[Start of section]

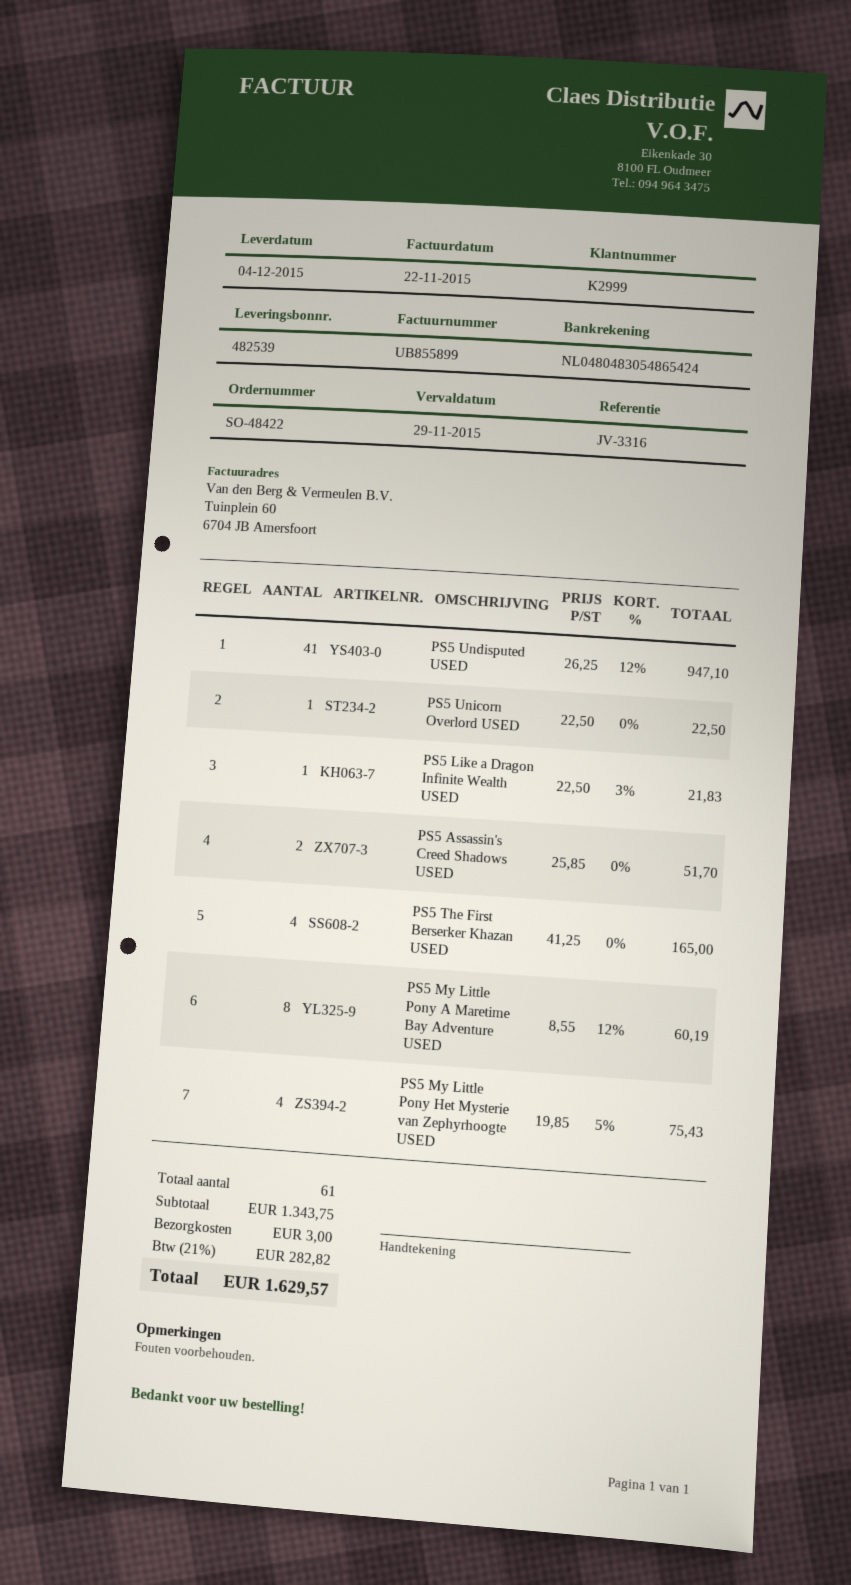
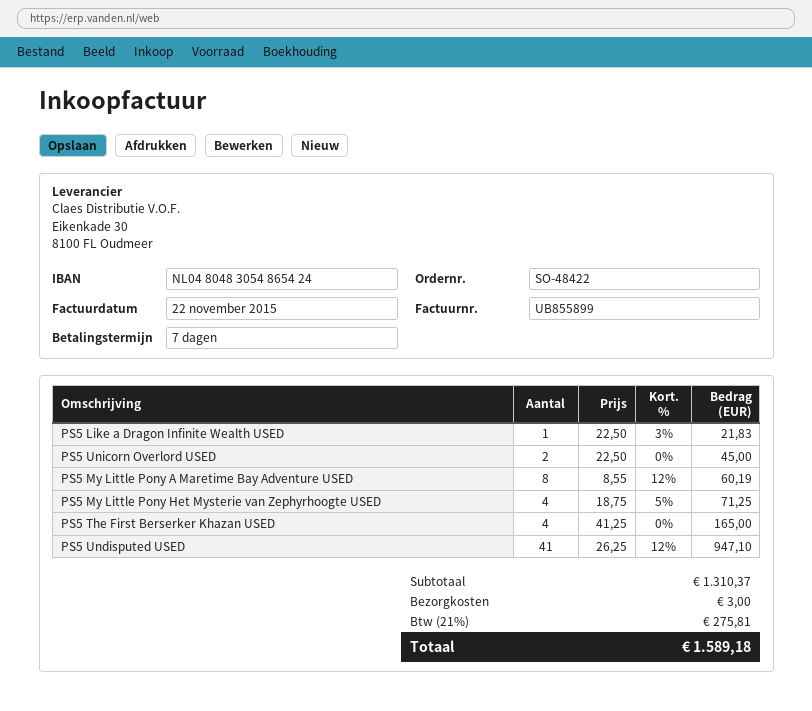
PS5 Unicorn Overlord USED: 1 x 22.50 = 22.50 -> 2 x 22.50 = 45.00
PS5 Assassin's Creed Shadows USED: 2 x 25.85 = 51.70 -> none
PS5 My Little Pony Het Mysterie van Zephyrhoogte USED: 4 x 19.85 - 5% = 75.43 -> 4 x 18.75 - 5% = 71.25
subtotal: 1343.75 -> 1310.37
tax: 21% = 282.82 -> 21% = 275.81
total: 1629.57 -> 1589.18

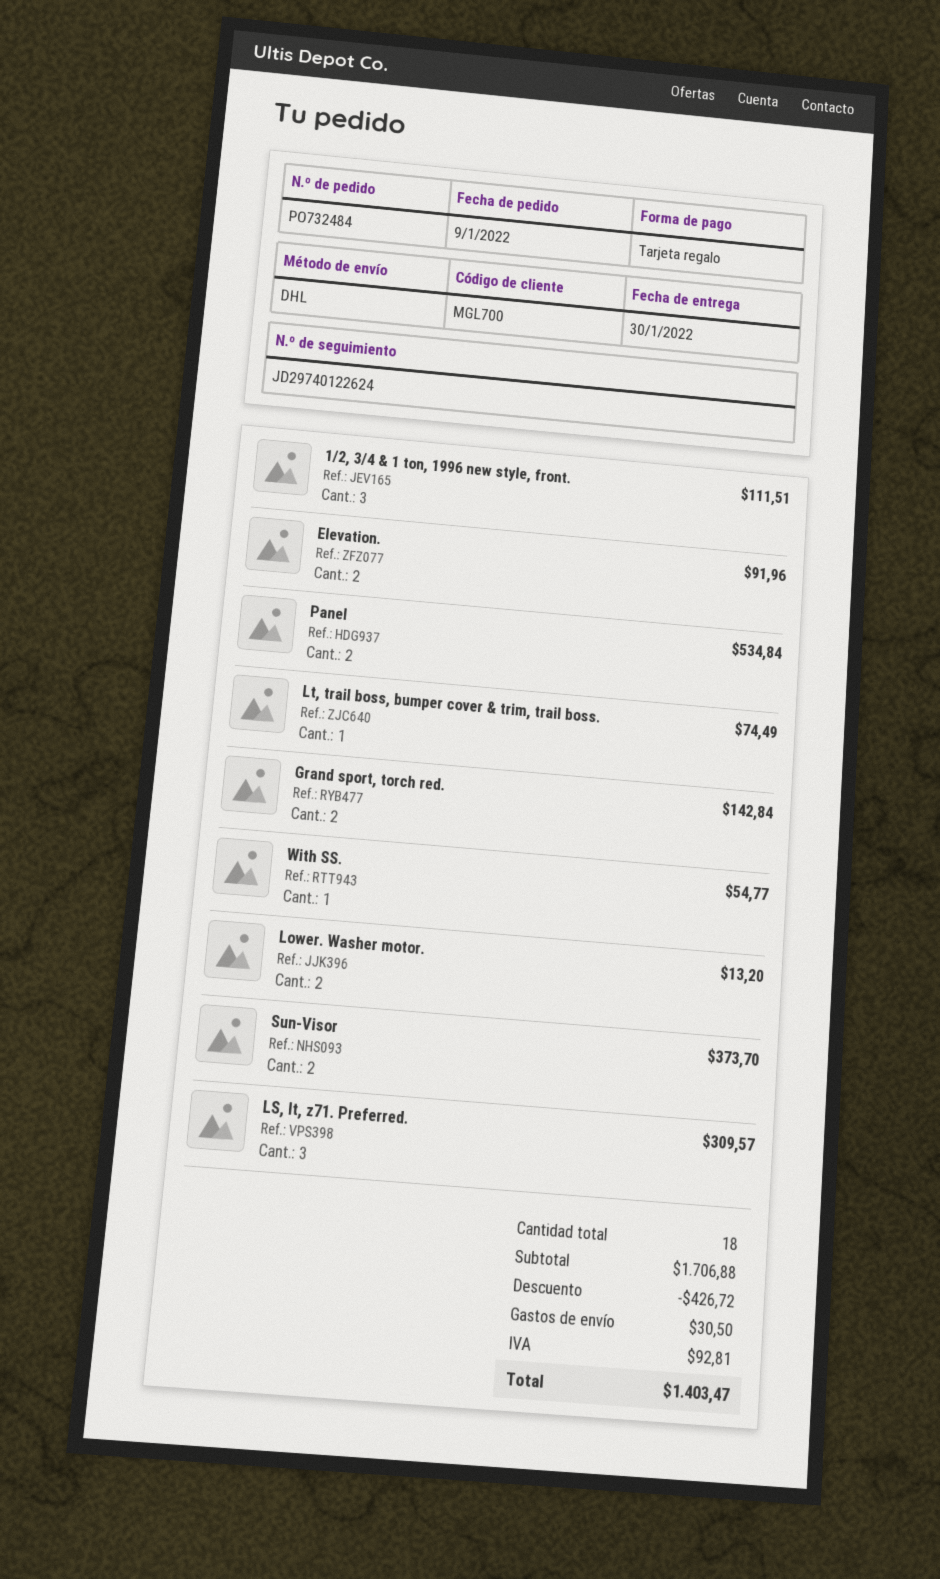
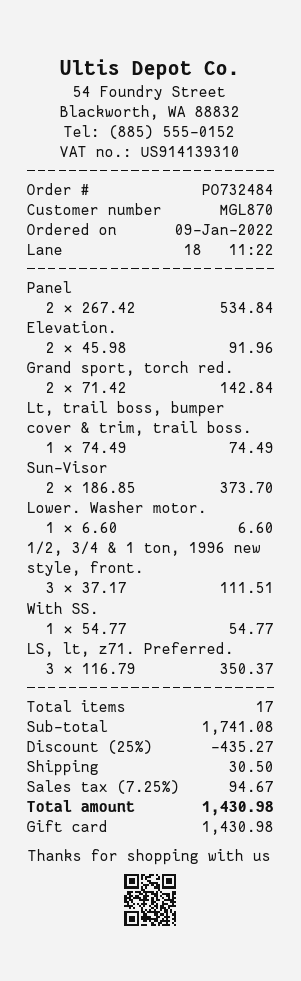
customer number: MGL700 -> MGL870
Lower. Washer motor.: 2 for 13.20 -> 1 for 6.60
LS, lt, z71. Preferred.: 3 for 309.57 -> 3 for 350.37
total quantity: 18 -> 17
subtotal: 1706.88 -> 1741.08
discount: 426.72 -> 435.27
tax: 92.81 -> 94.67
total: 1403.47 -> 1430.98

[End of section]

With the pictures omitted, reproduce the data above exactly.

PS5 Unicorn Overlord USED: 1 x 22.50 = 22.50 -> 2 x 22.50 = 45.00
PS5 Assassin's Creed Shadows USED: 2 x 25.85 = 51.70 -> none
PS5 My Little Pony Het Mysterie van Zephyrhoogte USED: 4 x 19.85 - 5% = 75.43 -> 4 x 18.75 - 5% = 71.25
subtotal: 1343.75 -> 1310.37
tax: 21% = 282.82 -> 21% = 275.81
total: 1629.57 -> 1589.18

customer number: MGL700 -> MGL870
Lower. Washer motor.: 2 for 13.20 -> 1 for 6.60
LS, lt, z71. Preferred.: 3 for 309.57 -> 3 for 350.37
total quantity: 18 -> 17
subtotal: 1706.88 -> 1741.08
discount: 426.72 -> 435.27
tax: 92.81 -> 94.67
total: 1403.47 -> 1430.98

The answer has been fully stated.